The Mishna (3:1, 3) goes on to explain that a punctured pot is considered broken, because it’s unusable.

Could all these punctured receptacles have become impure (through contact with a dead insect or rodent, for example), then “broken,” permitting their continued use? The punctures found in Maresha are generally smaller than the 2.5-cm diameter of a Syrian olive prescribed in the Mishna, but not significantly so. Similar pots dating from the Roman period have been recovered near the Temple Mount and elsewhere in Jerusalem’s Old City, and others in Kiryat Ata and Tel Beit Mirsim, though these hark back to the Bronze and Iron Ages. In Sylchester, England, seventy-five such punctured vessels were recorded, dating from the Iron Age and Roman era. But there are probably many more unrecorded examples, since archaeologists aren’t generally on the lookout for leaky pottery!

 

Photo: Asaf Stern
These holes were clearly deliberate, making both jug and dish unsuitable for normal use.

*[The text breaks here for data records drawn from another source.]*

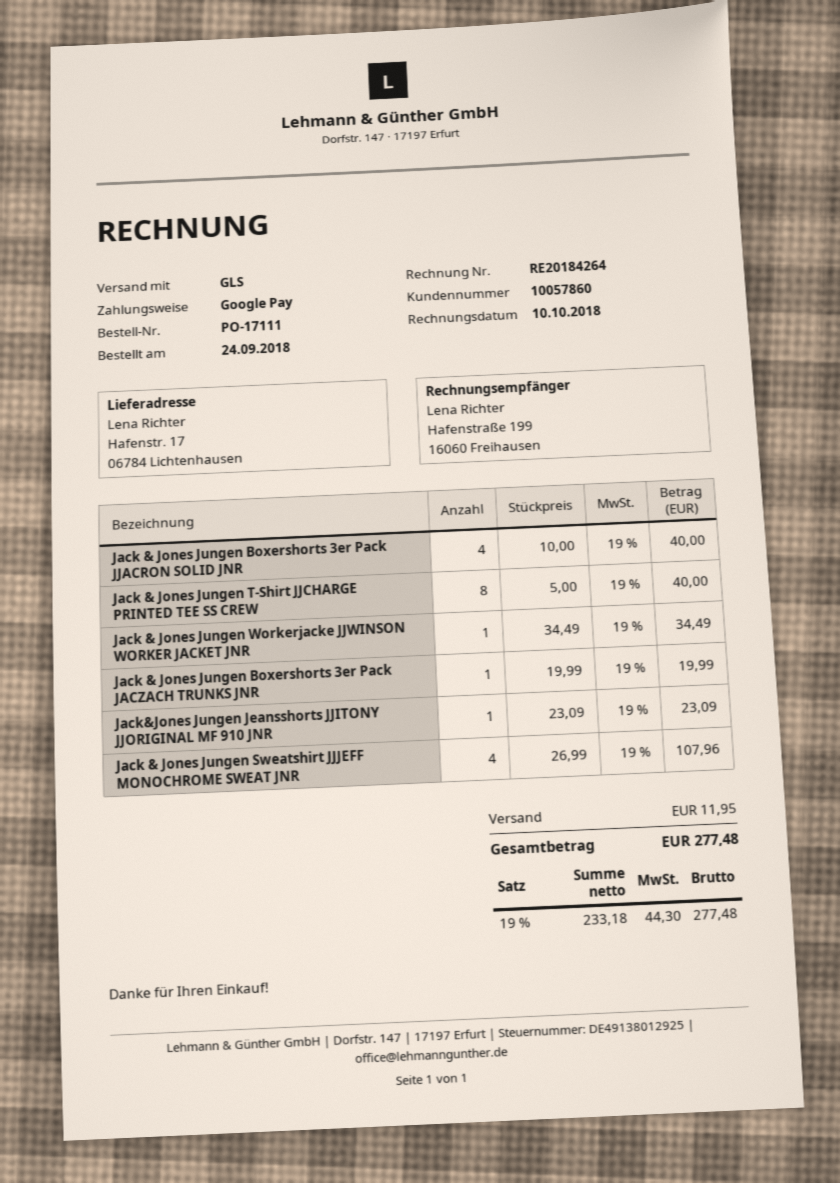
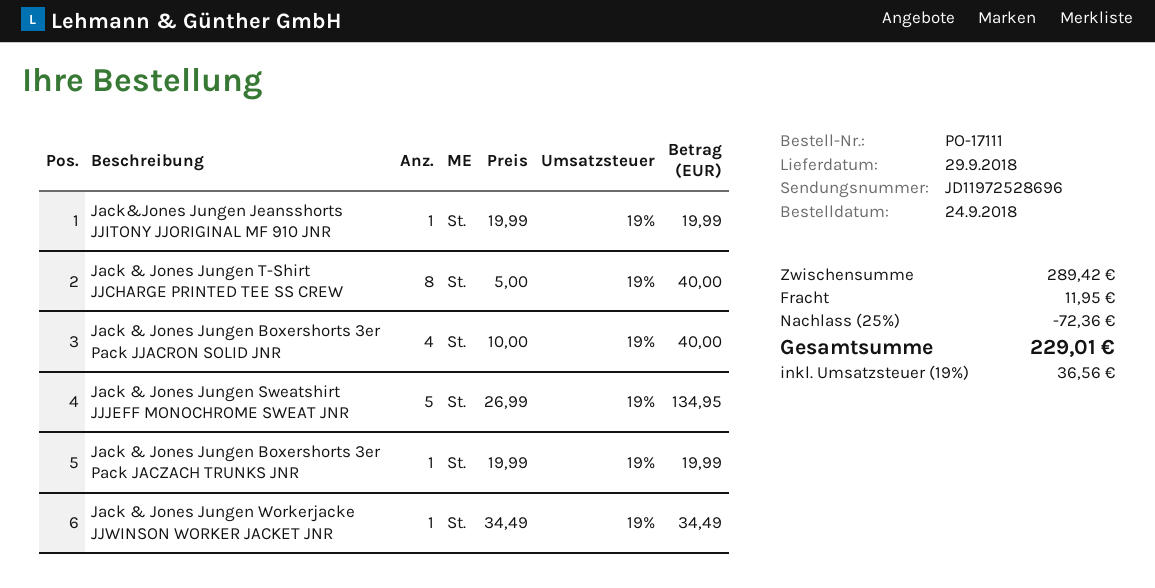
Jack&Jones Jungen Jeansshorts JJITONY JJORIGINAL MF 910 JNR: 1 x 23.09 = 23.09 -> 1 x 19.99 = 19.99
Jack & Jones Jungen Sweatshirt JJJEFF MONOCHROME SWEAT JNR: 4 x 26.99 = 107.96 -> 5 x 26.99 = 134.95
discount: none -> 25% = 72.36
tax: 19% = 44.30 -> 19% = 36.56
total: 277.48 -> 229.01

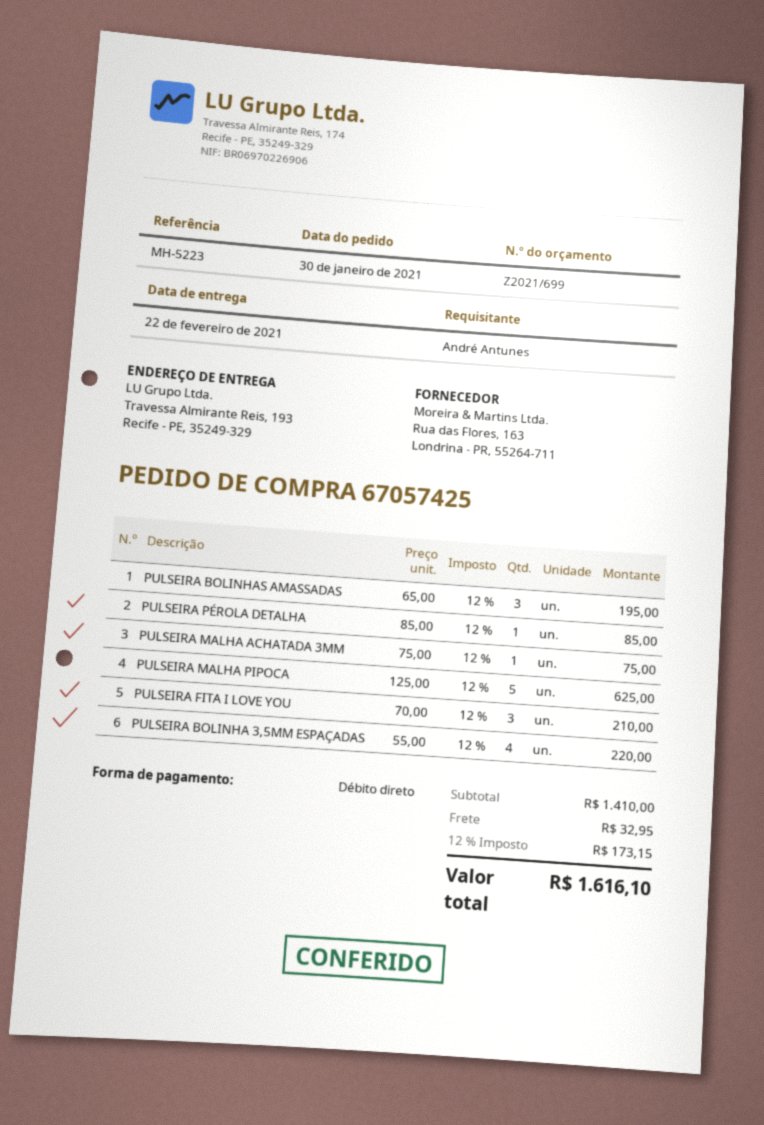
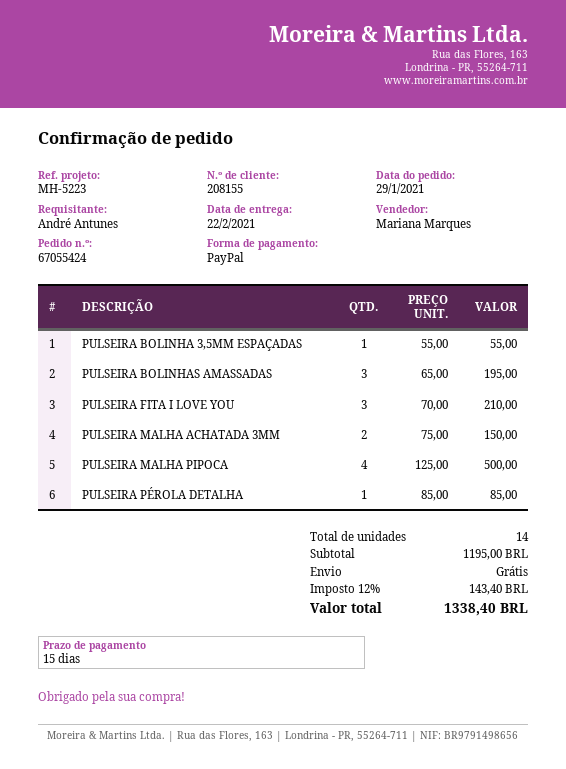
order number: 67057425 -> 67055424
order date: 2021-01-30 -> 2021-01-29
payment method: direct debit -> PayPal
PULSEIRA MALHA ACHATADA 3MM: 1 x 75.00 = 75.00 -> 2 x 75.00 = 150.00
PULSEIRA MALHA PIPOCA: 5 x 125.00 = 625.00 -> 4 x 125.00 = 500.00
PULSEIRA BOLINHA 3,5MM ESPAÇADAS: 4 x 55.00 = 220.00 -> 1 x 55.00 = 55.00
subtotal: 1410.00 -> 1195.00
shipping: 32.95 -> 0.00
tax: 12% = 173.15 -> 12% = 143.40
total: 1616.10 -> 1338.40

Was that the intention, and if so, was this an act of purification?Photo: Asaf Stern

These holes were clearly deliberate, making both jug and dish unsuitable for normal use. Was that the intention, and if so, was this an act of purification?

One theory is that pots used for sacrificial meat were punctured to ensure they weren’t returned to regular use. But surely it would have been much easier to smash them, as the Mishna suggests. In a forthcoming article, “The Holey Vessels of Maresha,” Aram 27 (2016), Ian Stern and Vered Noam note that a majority of the punctures are found in “dinnerware” rather than cookware, that punctured vessels formed a much higher percentage of the ceramics found in tomb 559 (where ritual events were more likely to take place) than anywhere else, and that the phenomenon appears not only outside Jerusalem but outside Israel, implying a universal practice connected with feasting. Dishes used for a ritual banquet might have been considered too holy for either mundane purposes or destruction. Puncturing might therefore have been the solution.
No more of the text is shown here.